Programming | Entries from December 2014

Dependency inversion in Clojure

Posted by Holger Schauer on Tuesday, December 2. 2014

The problem

I was recently reading a nice German book on Effective Software Archictecture by Gernot Starke and stumbled upon a discussion of the dependency inversion principle, which got me thinking. Gernot Starke first discusses the problem with an allusion to traditional procedural programming (translation mine):

Classical designs for procedural languages show a very characteristic structure of dependencies. As (the following figure) illustrates, these dependencies typically start from a central point, for instance the main program or the central module of an application. At this high level, these modules typically implement abstract processes. However, they are directly depending on the implementation of the concrete units, i.e. the very functions. These dependencies are causing big problems in practice. They inhibit changing the implementation of concrete functions without causing impacts on the overall system.

Classical dependencies in procedural systems He then goes on to introduce the idea of programming against abstractions and introduces the idea of the dependency inversion principle, first coined in Bob Martin’s DIP article (see also another thorough discussion in Brett Schucherts article on DIP). Basically, the idea is that the integrating process refers only to abstractions (i.e. interfaces) which are then implemented by concrete elements (classes), cf. the next figure.

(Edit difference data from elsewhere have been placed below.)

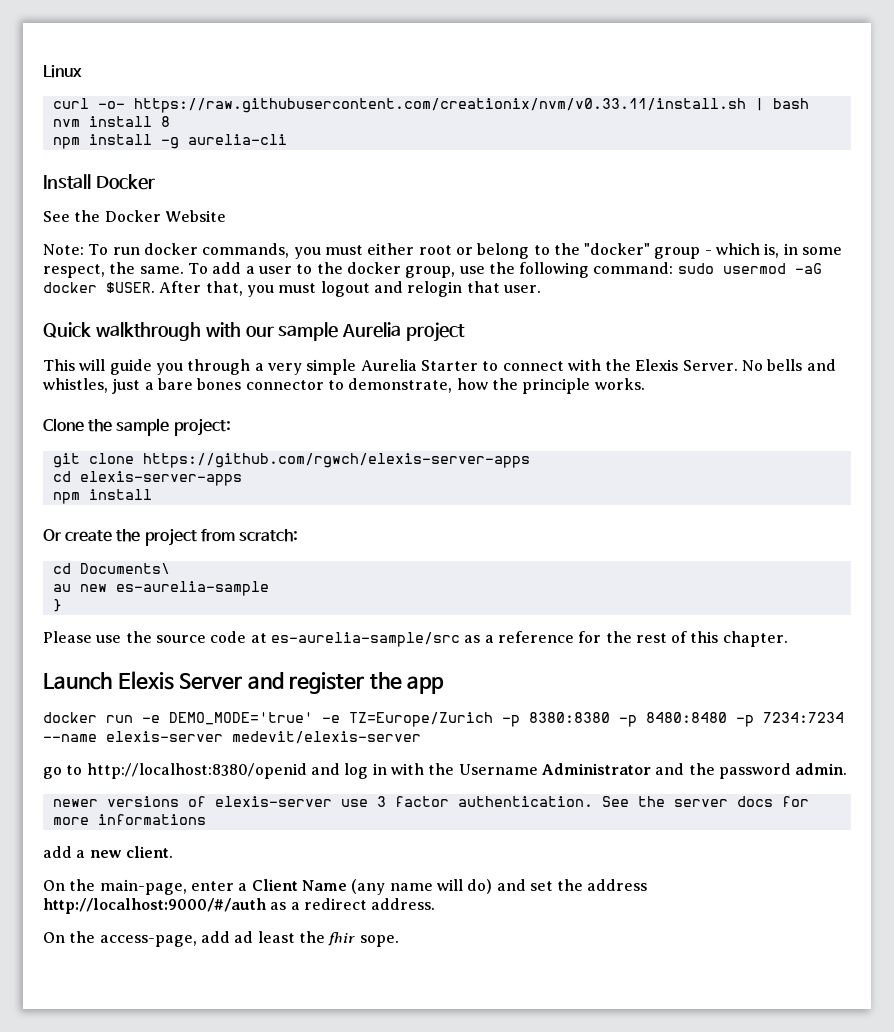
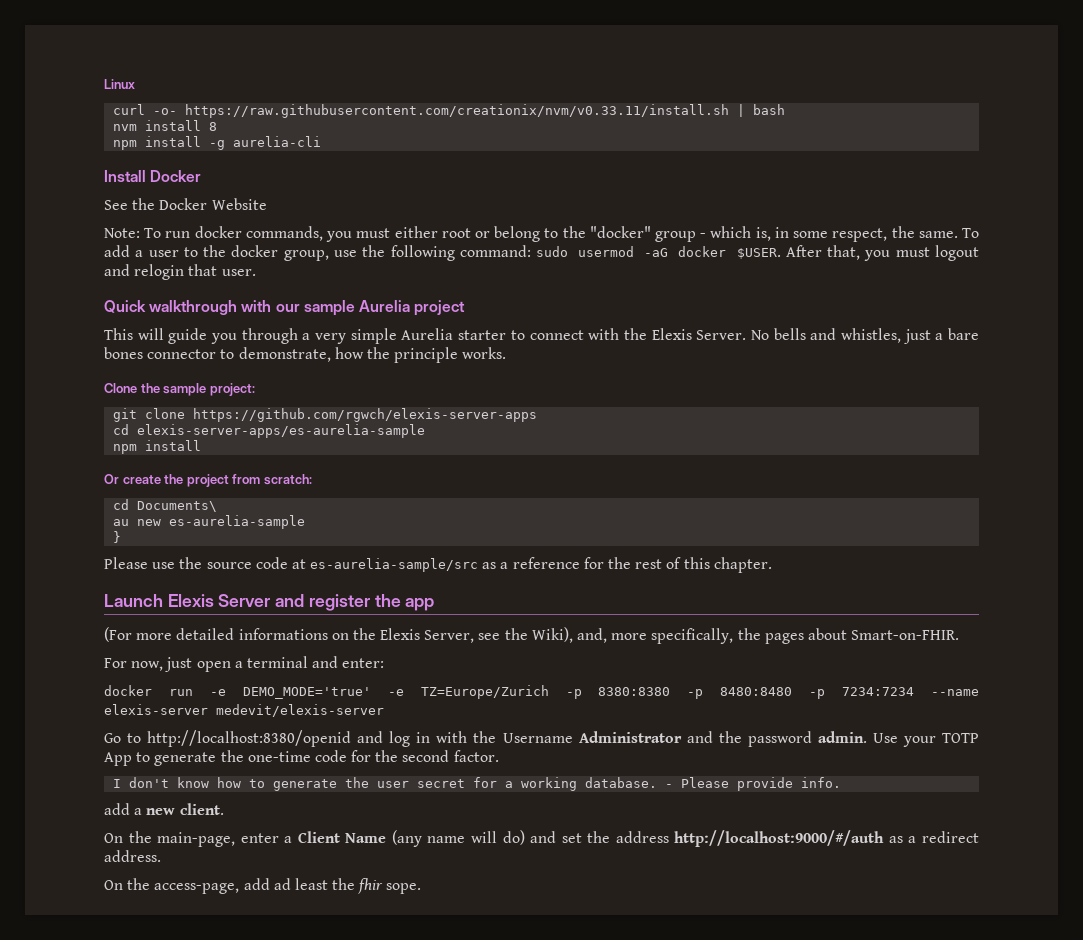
[420,360,478,371] Starter -> [458,330,507,340] starter
[79,471,242,486] elexis-server-apps -> [137,424,426,438] elexis-server-apps/es-aurelia-sample
(445, 685) none -> [104,627,960,644] [104,656,385,672] // (For more detailed informations on the Elexis Server, see the Wiki), and, more specifically, the pages about Smart-on-FHIR. // For now, just open a terminal and enter:
[43,767,62,779] go -> [104,733,121,743] Go
[52,796,809,807] [52,814,206,825] // newer versions of elexis-server use 3 factor authentication. See the server docs for more informations -> [872,733,979,747] [104,750,499,766] [113,777,842,791] Use your TOTP App to generate the one-time code for the second factor. // I don't know how to generate the user secret for a working database. - Please provide info.

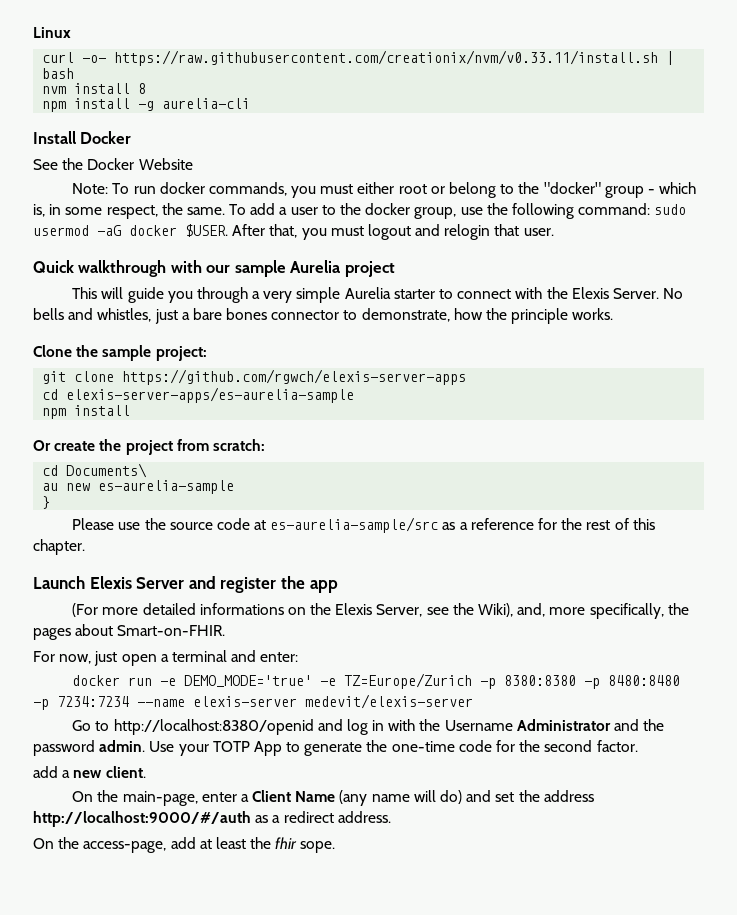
[113,777,842,791] // I don't know how to generate the user secret for a working database. - Please provide info. -> (638, 746) none
[273,878,291,890] ad -> [199,839,212,849] at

Integrate with abstractions When I take a look at some of my recent Clojure code or at some older code I’ve written in Common Lisp, I immediately recognize dependencies that correspond to those in a classical procedural system. Let’s go for an example and take a look at one specific function in kata 4, data munging:

(ns kata4-data-munging.core
    (:require [kata4-data-munging.parse :refer [parse-day]]
              [clojure.java.io :as 'io]))

(defn find-lowest-temperature
    "Return day in weatherfile with the smallest temperature spread"
    [weatherfile]
    (with-open [rdr (io/reader weatherfile)]
         (loop [lines (line-seq rdr) minday 0 minspread 0]
        (if (empty? lines)
            minday
            (let [{mnt :MnT mxt :MxT curday :day} (parse-day (first lines)) ;<-- dependency!
              curspread (when (and mnt mxt) (- mxt mnt))]
            (if (and curday curspread
                  (or (= minspread 0)
                  (< curspread minspread)))
               (recur (next lines) curday curspread)
               (recur (next lines) minday minspread)))))))

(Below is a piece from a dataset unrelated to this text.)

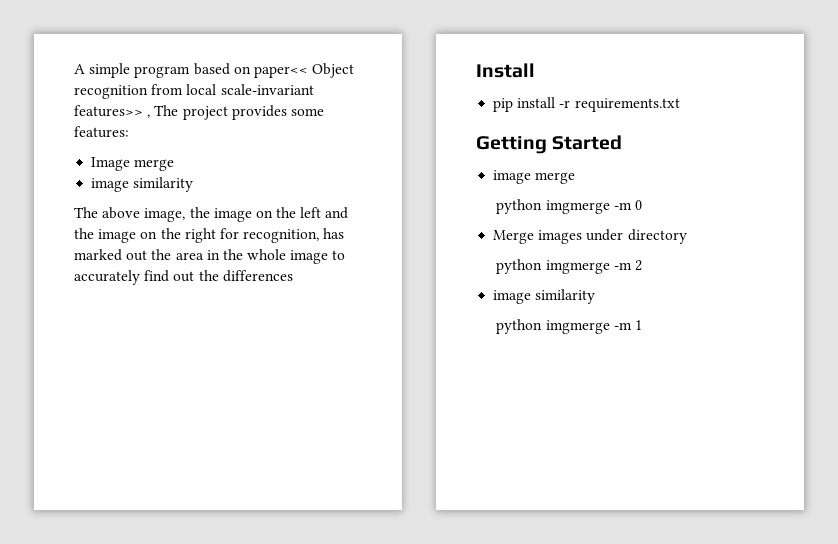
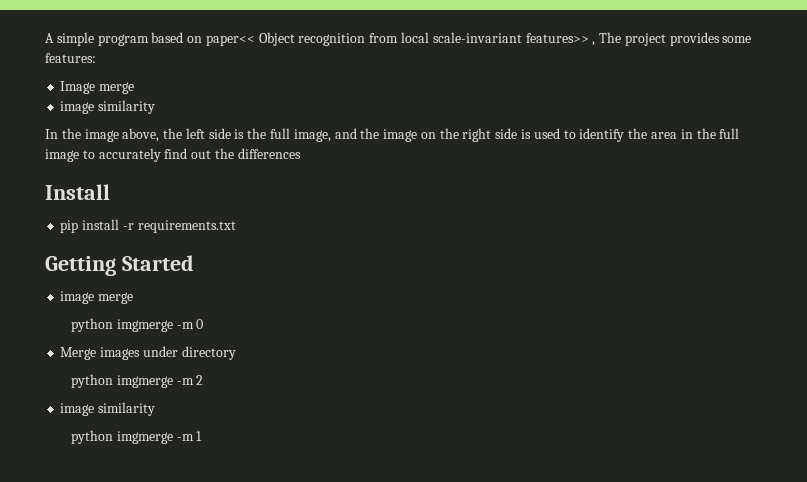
[74,207,273,222] The above image, the image on -> [45,128,160,142] In the image above,
(322, 212) none -> [208,128,331,142] side is the full image,
[219,228,345,243] [74,249,148,261] for recognition, has marked out -> [495,128,625,142] side is used to identify
[247,249,287,260] whole -> [719,128,740,139] full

The dependency here is on the concrete implementation of parse-day, you can basically ignore the rest for the argument here. Given that this was a small coding kata, this is not unreasonable (and in the course of the kata, the code changes to be more general), but the issues here are obvious:

if we would like to parse a weather-file with a different structure, we have to change find-lowest-temperature to call out to a different function,
if the result of the new function differs, again we have to change the implementation of find-lowest-temperature,
we also have to change the namespace declaration, i.e. we probably want to require a different module.

Clojure’s built-in solutions

The application of the dependency inversion principle is typically shown in the context of object-oriented programming languages, like Java where you use interfaces and classes implementing those interfaces for breaking the dependency on concrete implementations, cf. the figure above again. But as we’ll see the principle can be applied independently of object-orientation. I’ll discuss higher-order functions, protocols and multimethods as potential solutions.

Higher order functions

For starters and probably painfully obvious is to make use of the fact that Clojure treats functions as first-class objects and supports higher-order functions. This simply means that we can pass the parsing function as an argument to find-lowest-temperature.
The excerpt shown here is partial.